- [Your task]
Write out every record below exactly, leaving the pictures out.
↓
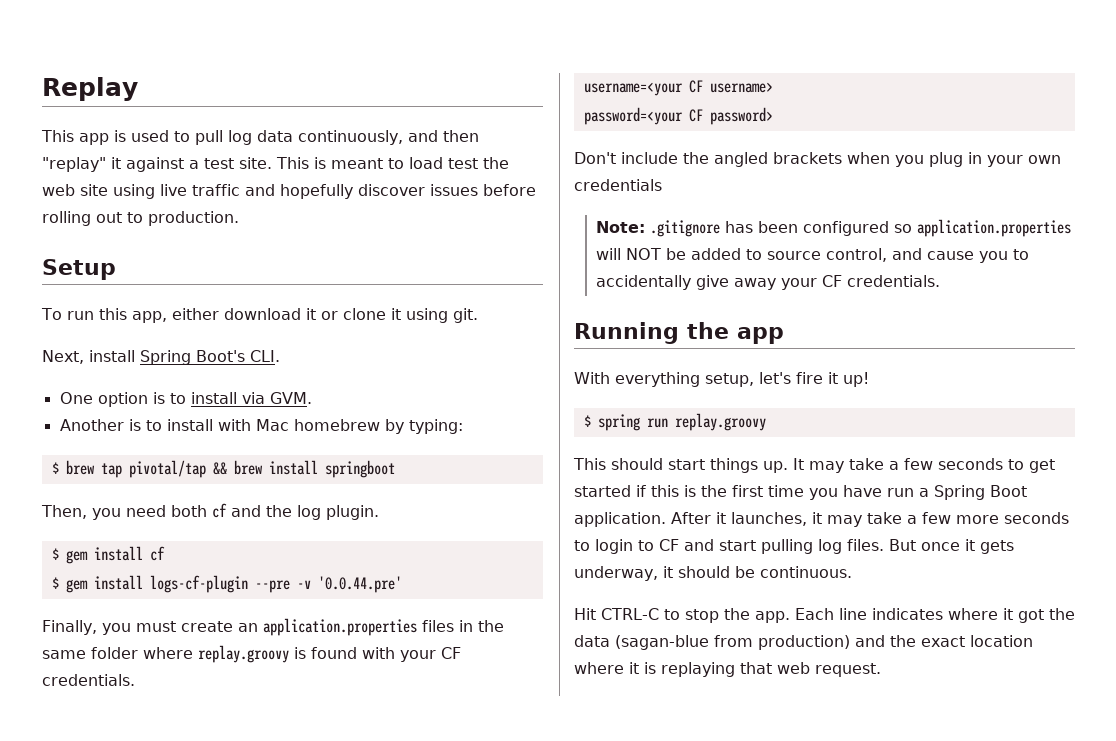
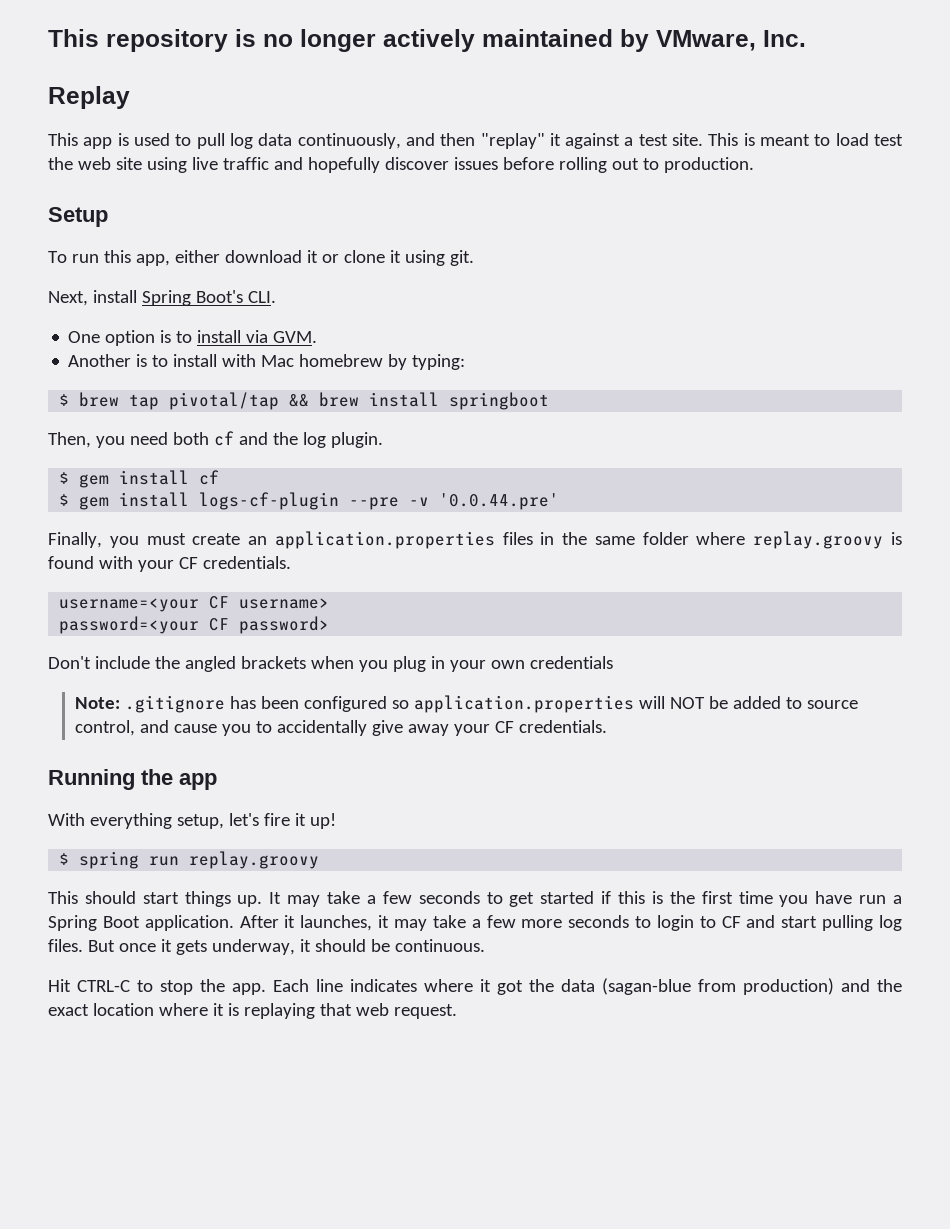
+ This repository is no longer actively maintained by VMware, Inc.

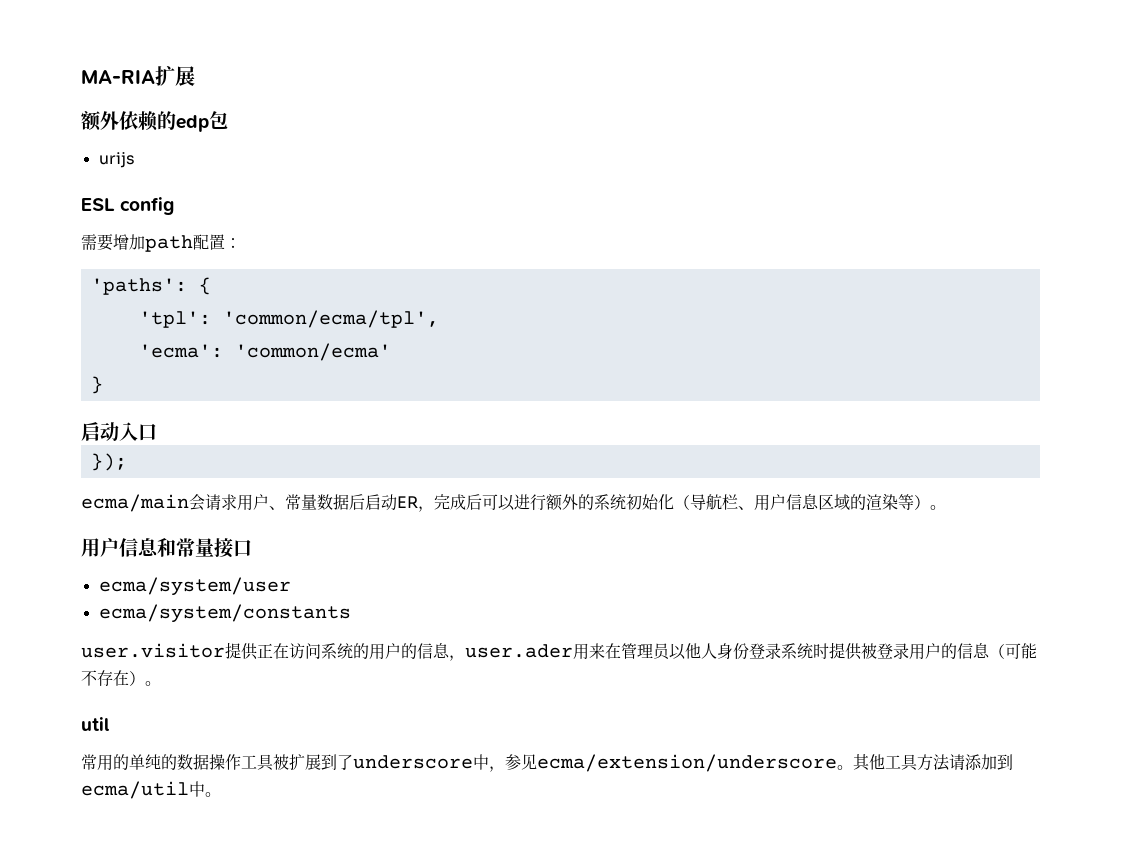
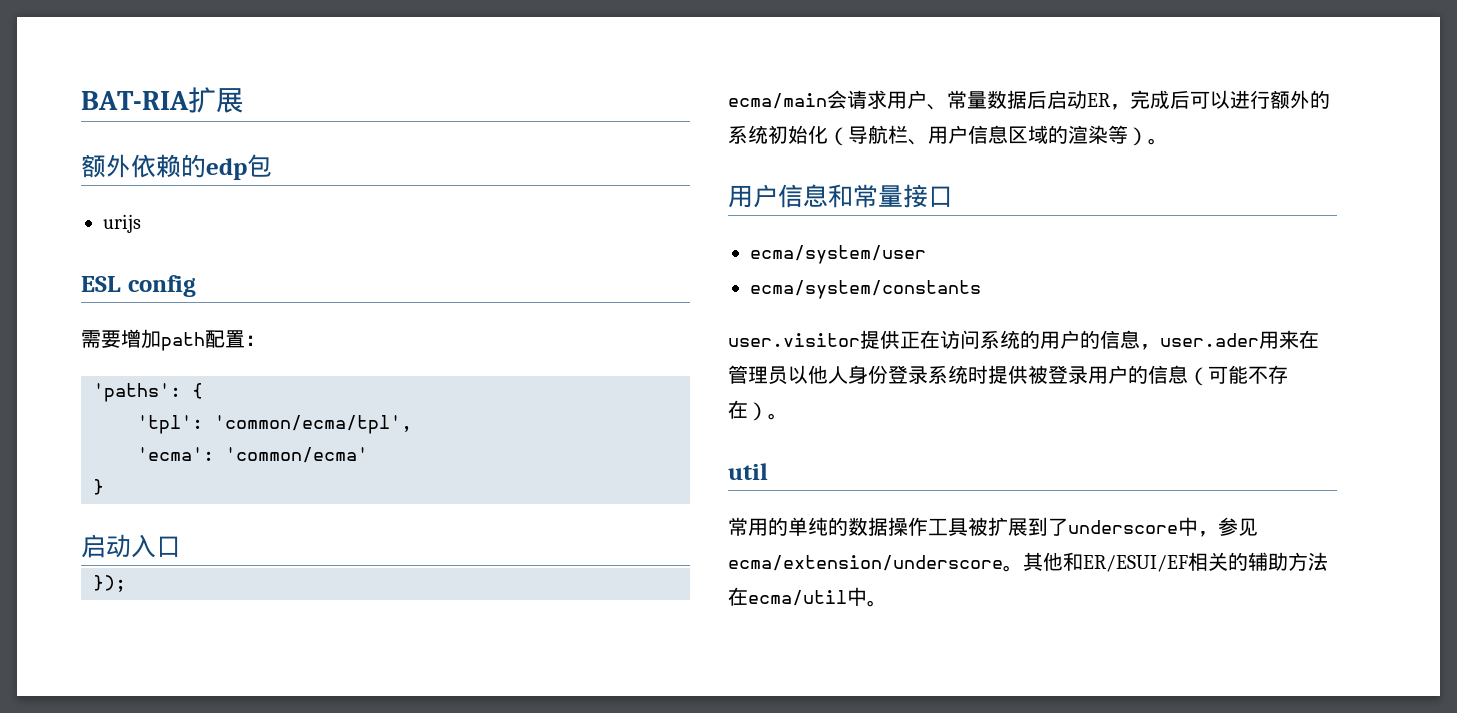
- MA-RIA扩展
+ BAT-RIA扩展
- 其他工具方法请添加到ecma/util中。
+ 其他和ER/ESUI/EF相关的辅助方法在ecma/util中。

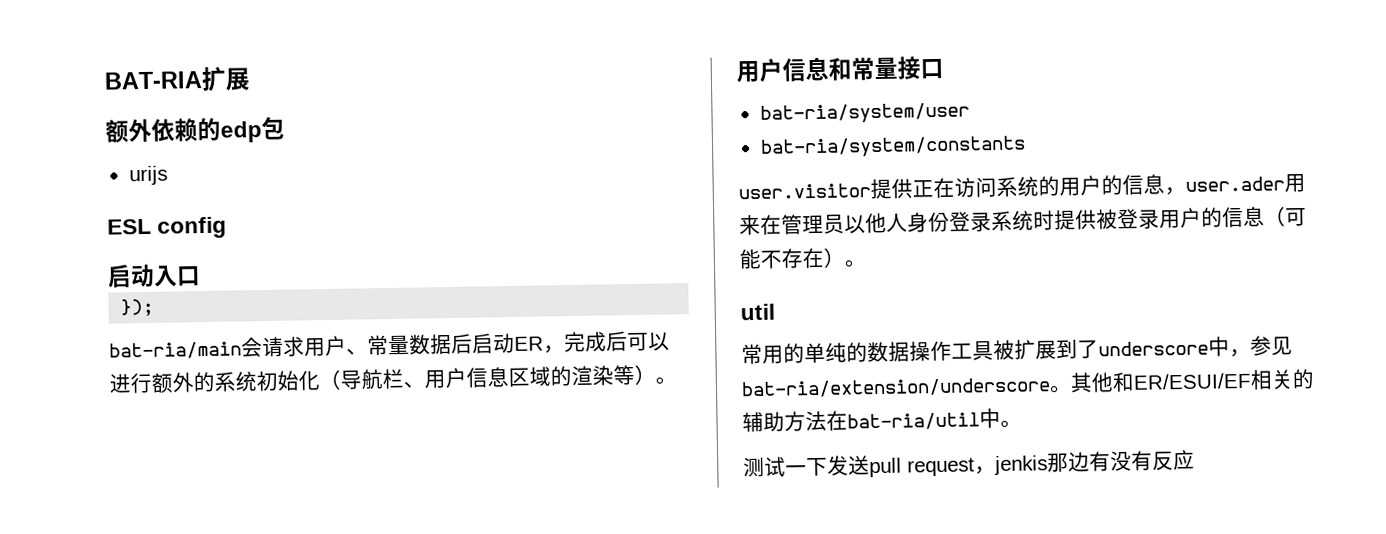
- 需要增加path配置：
- 'paths': {
- 'tpl': 'common/ecma/tpl',
- 'ecma': 'common/ecma'
- }
- ecma/main会请求用户、常量数据后启动ER，完成后可以进行额外的系统初始化（导航栏、用户信息区域的渲染等）。
+ bat-ria/main会请求用户、常量数据后启动ER，完成后可以进行额外的系统初始化（导航栏、用户信息区域的渲染等）。
- ecma/system/user
- ecma/system/constants
+ bat-ria/system/user
+ bat-ria/system/constants
- 常用的单纯的数据操作工具被扩展到了underscore中，参见ecma/extension/underscore。
+ 常用的单纯的数据操作工具被扩展到了underscore中，参见bat-ria/extension/underscore。
- 其他和ER/ESUI/EF相关的辅助方法在ecma/util中。
+ 其他和ER/ESUI/EF相关的辅助方法在bat-ria/util中。
+ 测试一下发送pull request，jenkis那边有没有反应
↑
- [Solved exercise]
+ This repository is no longer actively maintained by VMware, Inc.

- MA-RIA扩展
+ BAT-RIA扩展
- 其他工具方法请添加到ecma/util中。
+ 其他和ER/ESUI/EF相关的辅助方法在ecma/util中。

- 需要增加path配置：
- 'paths': {
- 'tpl': 'common/ecma/tpl',
- 'ecma': 'common/ecma'
- }
- ecma/main会请求用户、常量数据后启动ER，完成后可以进行额外的系统初始化（导航栏、用户信息区域的渲染等）。
+ bat-ria/main会请求用户、常量数据后启动ER，完成后可以进行额外的系统初始化（导航栏、用户信息区域的渲染等）。
- ecma/system/user
- ecma/system/constants
+ bat-ria/system/user
+ bat-ria/system/constants
- 常用的单纯的数据操作工具被扩展到了underscore中，参见ecma/extension/underscore。
+ 常用的单纯的数据操作工具被扩展到了underscore中，参见bat-ria/extension/underscore。
- 其他和ER/ESUI/EF相关的辅助方法在ecma/util中。
+ 其他和ER/ESUI/EF相关的辅助方法在bat-ria/util中。
+ 测试一下发送pull request，jenkis那边有没有反应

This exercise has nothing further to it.